The Globalization-State Authority Relationship: the Case of Russia
Globalisation
Security
State Power
Abstract
Globalization is a contested phenomenon, which, among other things, involves changes in the significance of state authority. However, specific implications of globalization for the state have been largely disputed for more than two decades. Presently there is no end of this debate in sight, and, as D. Rodrik (1997) suggested, there are valid reasons to be concerned about the quality of it. Essentially, most arguments about globalization can be lumped into three camps. The representatives of the first camp argue that globalization has been undermining state’s power (Strange, 1997, Strange, 1990, Held et al., 1999, Wall, 2012, etc.) in a number of ways. The second camp asserts that globalization does not lead to the state authority decline, arguing that there is a number of variables from the limitations of international trade to the extent of capital mobility that underscore the potential of globalization. (Rodrik, 1997, Rosenboim, 2017).
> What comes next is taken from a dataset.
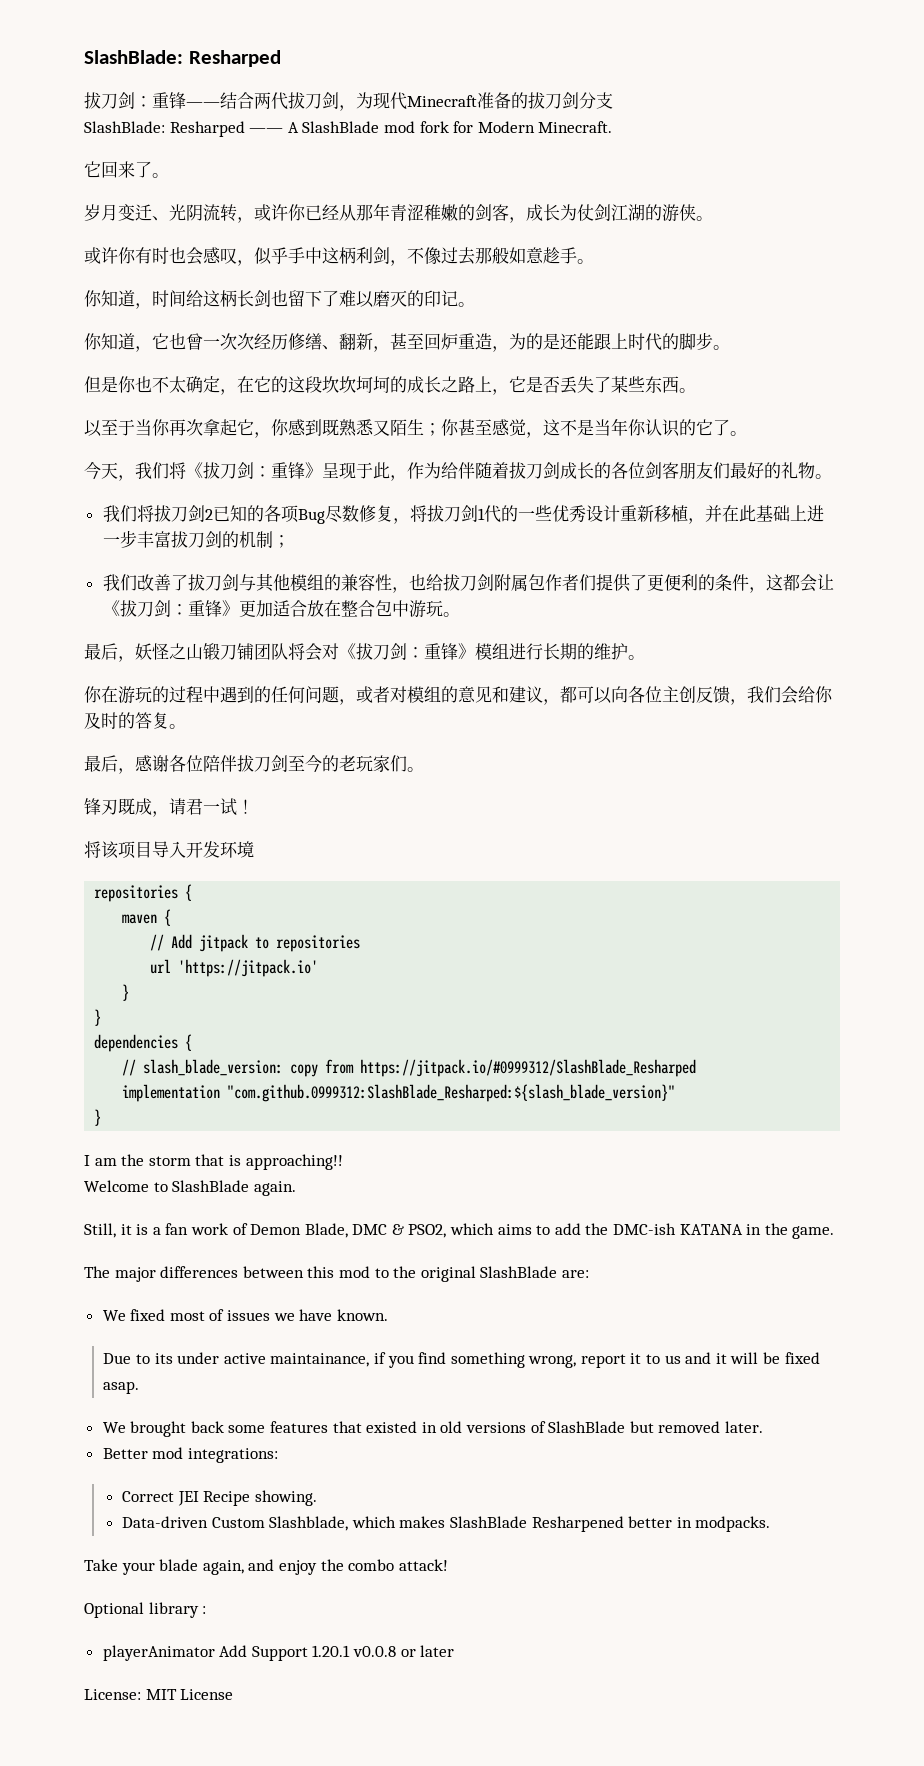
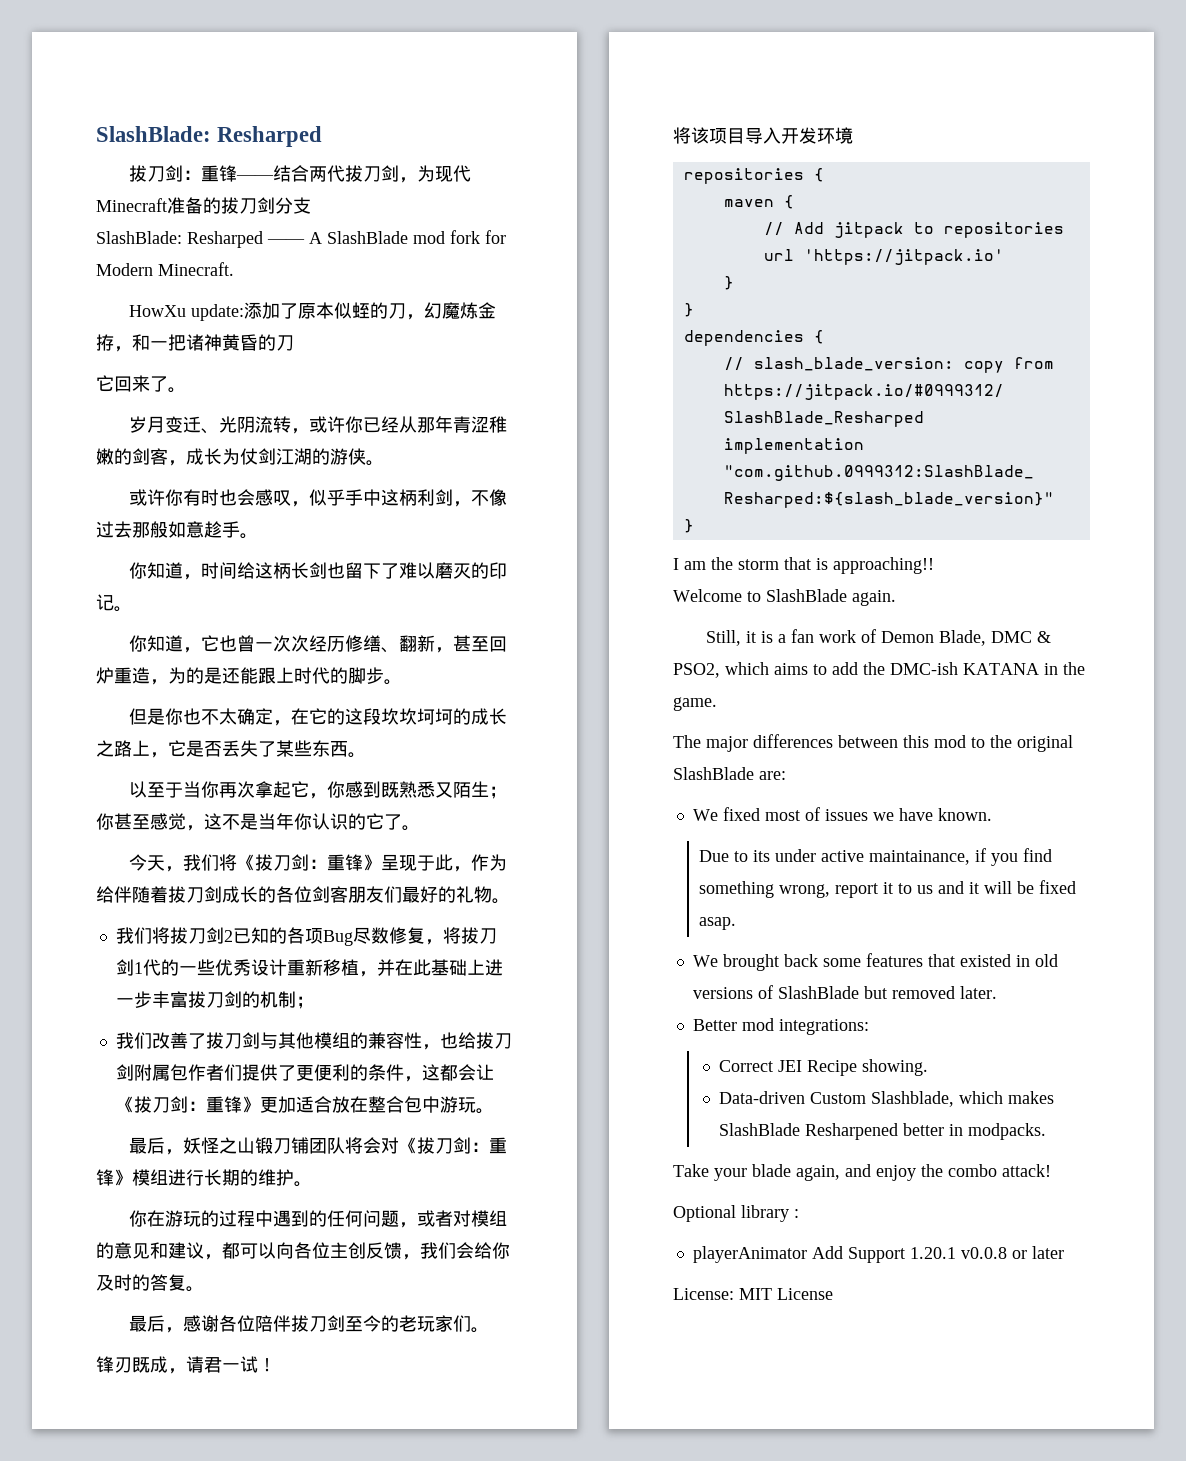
+ HowXu update:添加了原本似蛭的刀，幻魔炼金拵，和一把诸神黄昏的刀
The third camp’s argument is somewhat similar to the one of the second camp. It revolves around the premise that globalization does not lead to the “end of politics” for one specific reason – globalization is nothing new. For them, the present international economy is not historically unique, and the scope of transnational corporations and capital flows is limited.
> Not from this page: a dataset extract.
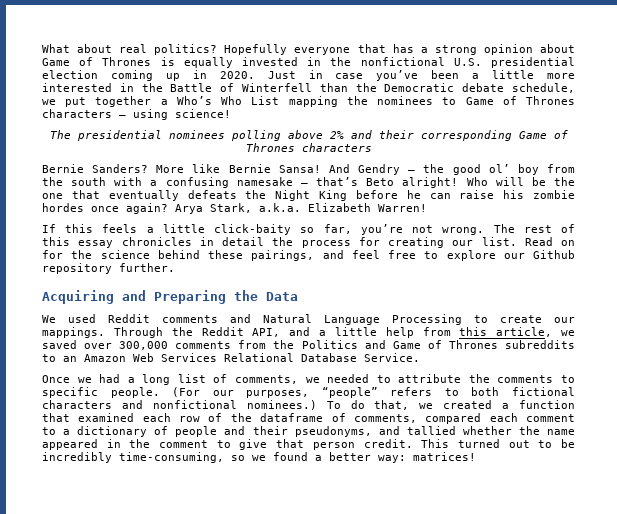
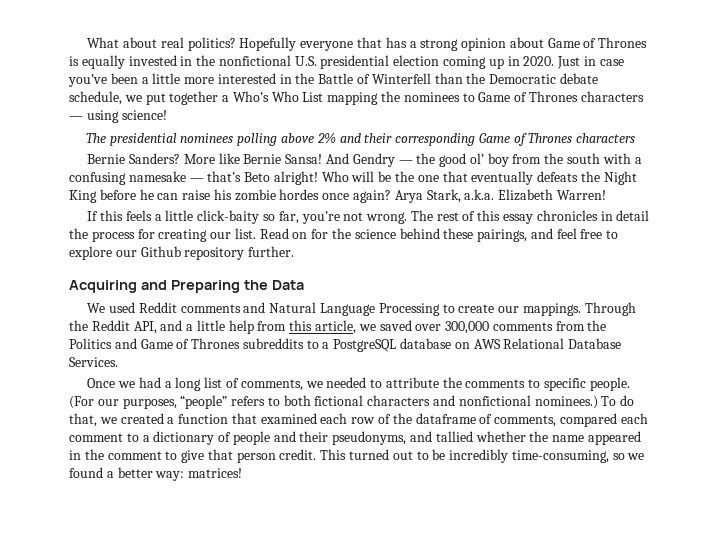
- Through the Reddit API, and a little help from this article, we saved over 300,000 comments from the Politics and Game of Thrones subreddits to an Amazon Web Services Relational Database Service.
+ Through the Reddit API, and a little help from this article, we saved over 300,000 comments from the Politics and Game of Thrones subreddits to a PostgreSQL database on AWS Relational Database Services.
This research argues that while the first camp has valid points about the influence of globalization on the state power, and it does change the relationship between states, markets, and individuals, the idea that globalization leads to the erosion of the state authority and makes the notion of the state no more relevant is highly problematic. It tests the “decline of the state” argument against the case of Russia. To do that, this piece is going to focus on three spheres globalization has eroded state authority in as outlined by Strange (1997) – defense, finance, and the provision of welfare. The case of Russia seems relevant as an illustration of the larger argument stated above for a few reasons. First, over the last 15 years Russian leadership has been augmenting its state authority and centralizing political power which seems to contravene the first “globalization camp”. Second, there has been a dilemma driving Russian political establishment -- a centralized state and monopolization of economic institutions on the one hand, and achieving an open, prosperous economy on the other. From this point of view, it would be interesting to see whether and how Russia could maintain state authority and domestic control while striving for economic prosperity through globalization. Finally, the Russian case seems fitting because the proponents of the first camp assert that armies still exist mostly because they need to preserve domestic order and not to repel invaders. According to them, national defense is now anachronistic; however, Russia’s military interventions in Georgia, Syria, Ukraine and the recent involvement in the US presidential elections are good reasons to rethink how we understand the notion of national defense and whether it actually is obsolete.